'''

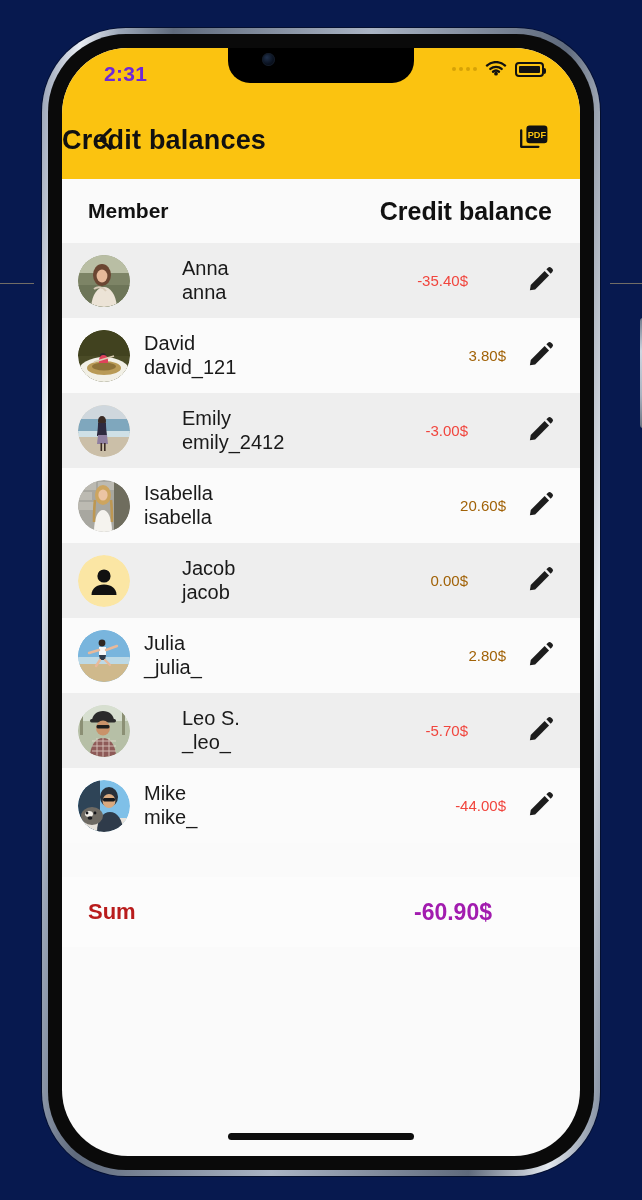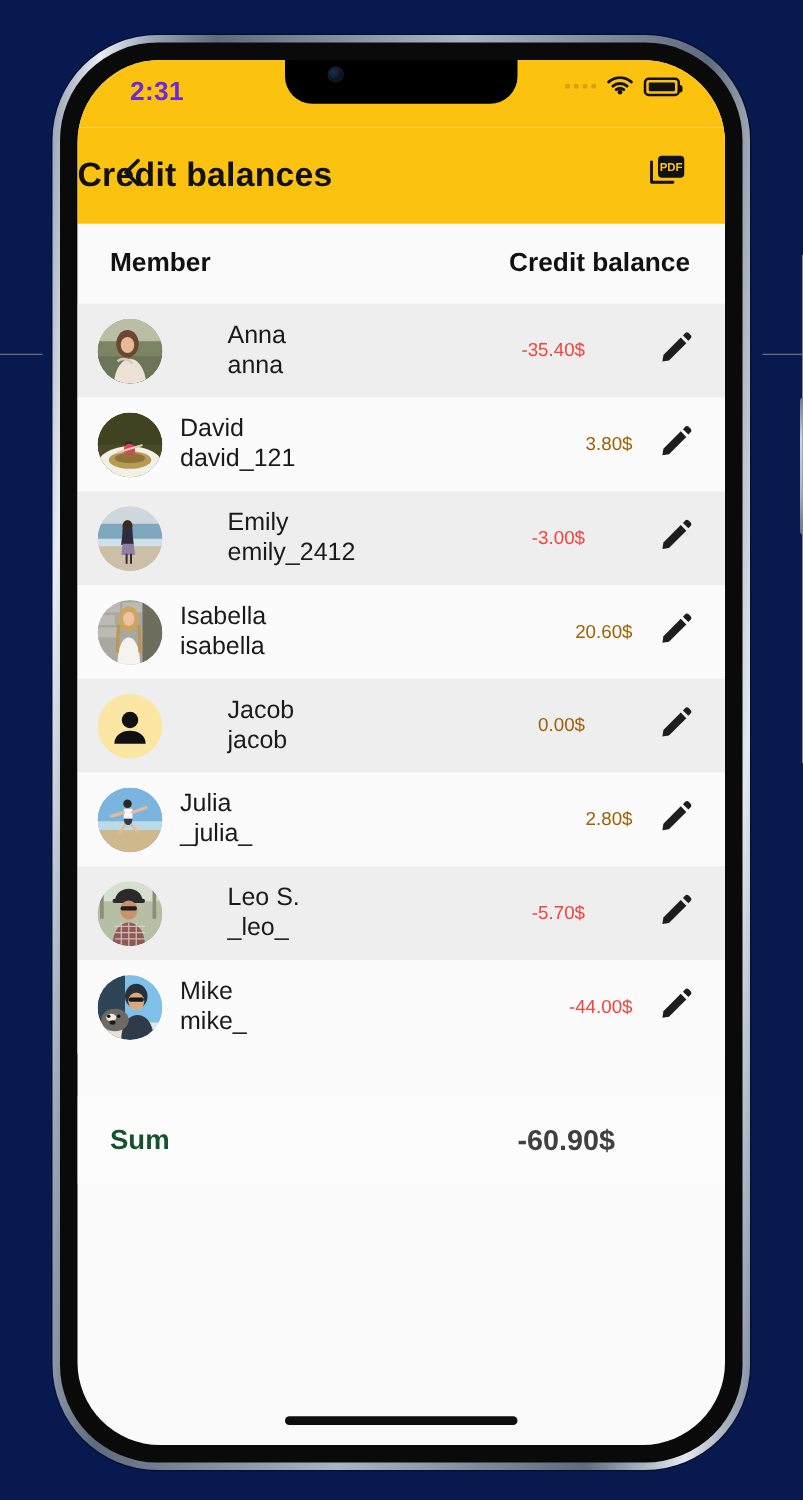"Credit balance" #th-balance { font-size: 21px -> 25px }
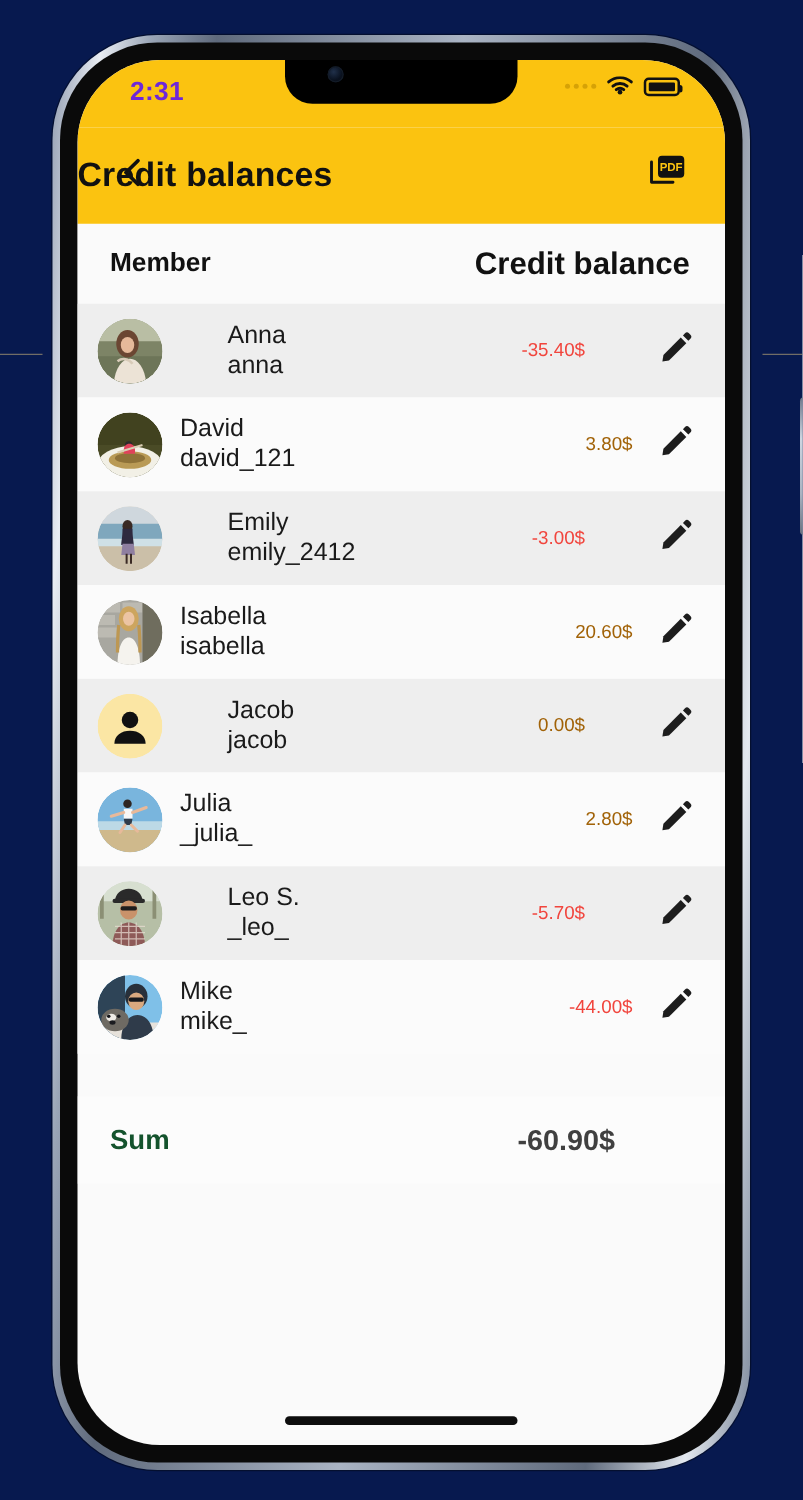"Sum" #sum-label { color: #14532d -> #b91c1c }
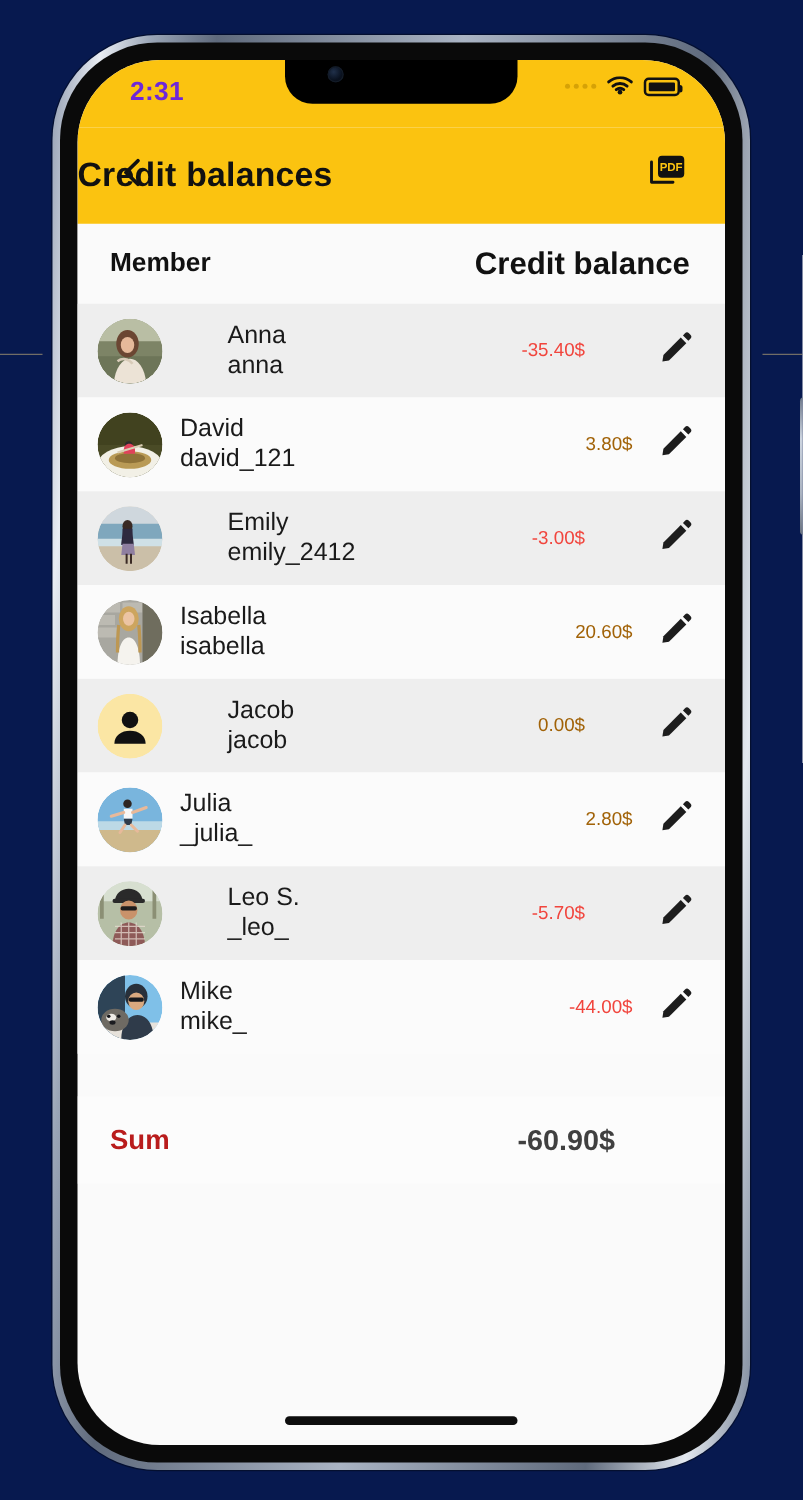"-60.90$" #sum-value { color: #404040 -> #a21caf }
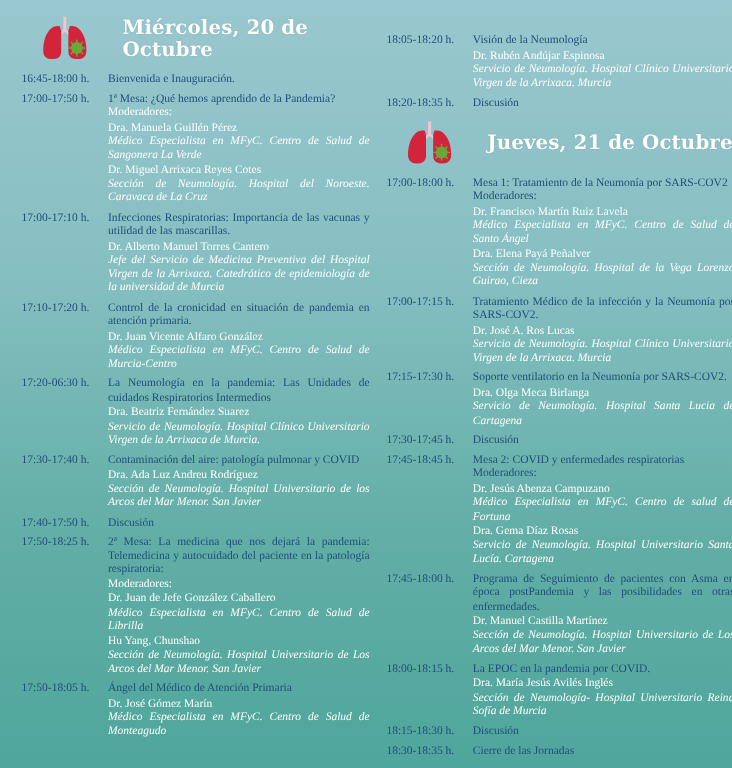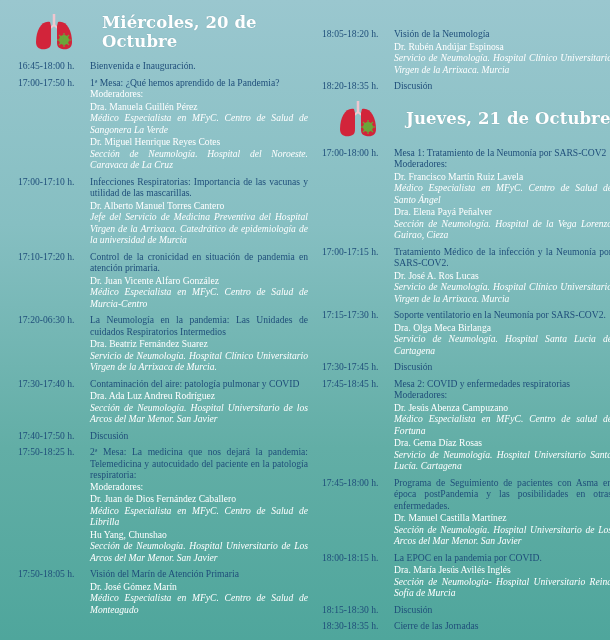"Dr. Miguel Henrique Reyes Cotes" div.speaker { text: Henrique -> Arrixaca }
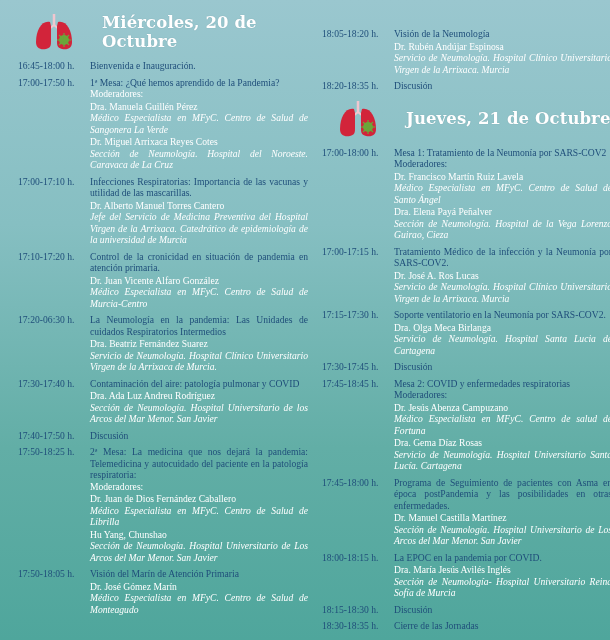"Dr. Juan de Dios Fernández" div.speaker { text: Dios Fernández -> Jefe González }
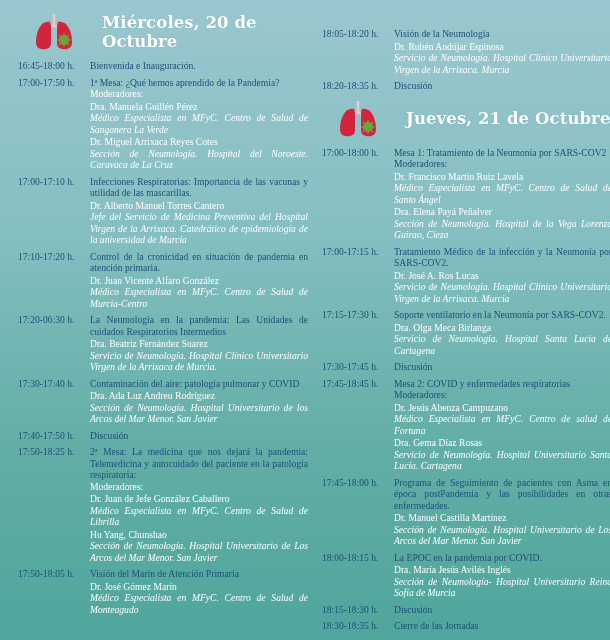"Visión del Marín de Atención" div.topic { text: Visión del Marín -> Ángel del Médico }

'''

Images aside, return each entry above precisely as it stands.

"Credit balance" #th-balance { font-size: 21px -> 25px }
"Sum" #sum-label { color: #14532d -> #b91c1c }
"-60.90$" #sum-value { color: #404040 -> #a21caf }
"Dr. Miguel Henrique Reyes Cotes" div.speaker { text: Henrique -> Arrixaca }
"Dr. Juan de Dios Fernández" div.speaker { text: Dios Fernández -> Jefe González }
"Visión del Marín de Atención" div.topic { text: Visión del Marín -> Ángel del Médico }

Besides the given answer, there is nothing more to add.